🤖 AI Summary
Large language models often suffer from hallucinations in long-form text generation and lack the ability to assess the credibility of fine-grained factual claims. To address this, this work proposes CURE, a novel framework that enables statement-level uncertainty reasoning and confidence calibration for the first time. By integrating a claim-aware reasoning protocol with multi-stage alignment and reinforcement learning, CURE allows the model to generate calibrated confidence scores alongside each atomic claim during decoding and to selectively abstain from producing low-confidence content at inference time. Experimental results demonstrate that CURE significantly outperforms existing baselines across four long-text factuality benchmarks, achieving up to a 39.9% absolute improvement in claim-level accuracy on biography generation and a 16.0% gain in AUROC on FactBench.
📝 Abstract
Large language models (LLMs) often hallucinate in long-form generation. Existing approaches mainly improve factuality through post-hoc revision or reinforcement learning (RL) with correctness-based rewards, but they do not teach the model to estimate which parts of its generation are reliable. As a result, models may still state incorrect claims confidently in their responses. Recent advances in reasoning have significantly improved LLM performance, and have been leveraged to estimate confidence by incorporating calibration into RL objectives.
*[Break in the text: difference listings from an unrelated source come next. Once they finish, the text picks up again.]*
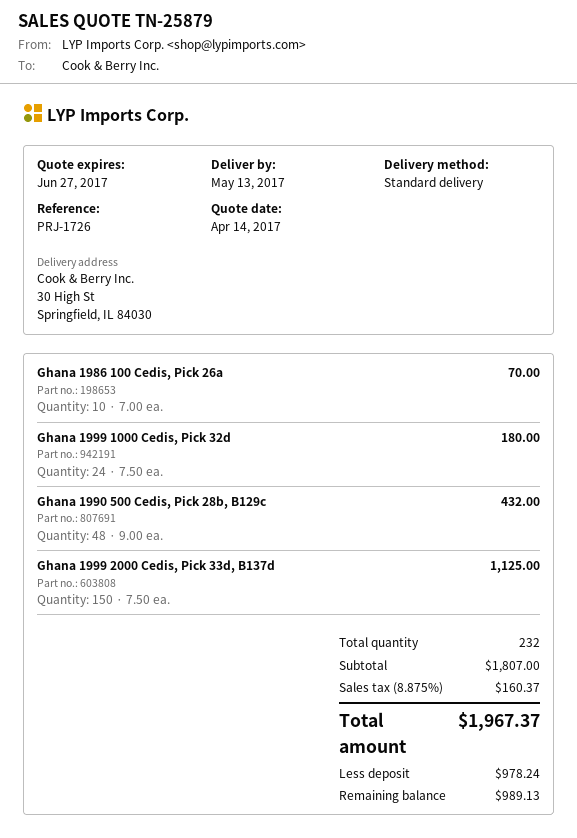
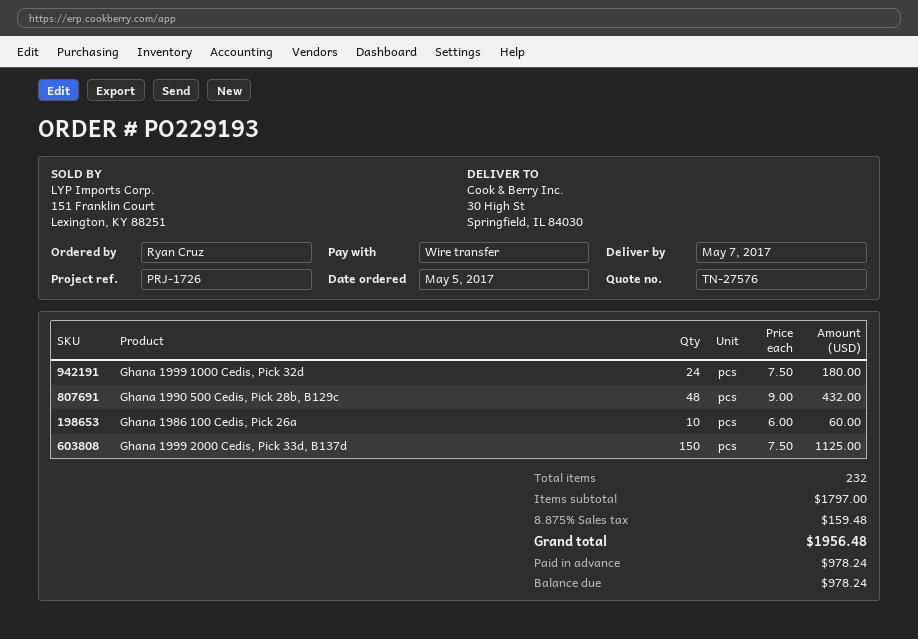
quote number: TN-25879 -> TN-27576
delivery date: 2017-05-13 -> 2017-05-07
Ghana 1986 100 Cedis, Pick 26a: 10 x 7.00 = 70.00 -> 10 x 6.00 = 60.00
subtotal: 1807.00 -> 1797.00
tax: 8.875% = 160.37 -> 8.875% = 159.48
total: 1967.37 -> 1956.48
balance: 989.13 -> 978.24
However, existing approaches remain limited to a single scalar confidence for the entire response, which is insufficient for long-form generation where uncertainty varies across individual claims. To mitigate this problem, we propose CURE, a framework that improves long-form factuality by teaching LLMs to reason about uncertainty at the claim level. We first introduce a Claim-Aware Reasoning Protocol, which structures outputs into atomic claims paired with explicit confidence estimates. We then develop a multi-stage training pipeline that aligns model confidence with claims' correctness and then optimizes on factuality. The resulting calibrated confidence further enables selective prediction, allowing the model to abstain from uncertain claims at inference time. Experiments on four long-form factuality benchmarks show that CURE consistently improves factual accuracy over competitive supervised and RL baselines, while maintaining factual recall. In particular, it improves claim-level accuracy by up to 39.9% on Biography generation. These gains are accompanied by improved calibration, as reflected by a 16.0% increase in AUROC on FactBench.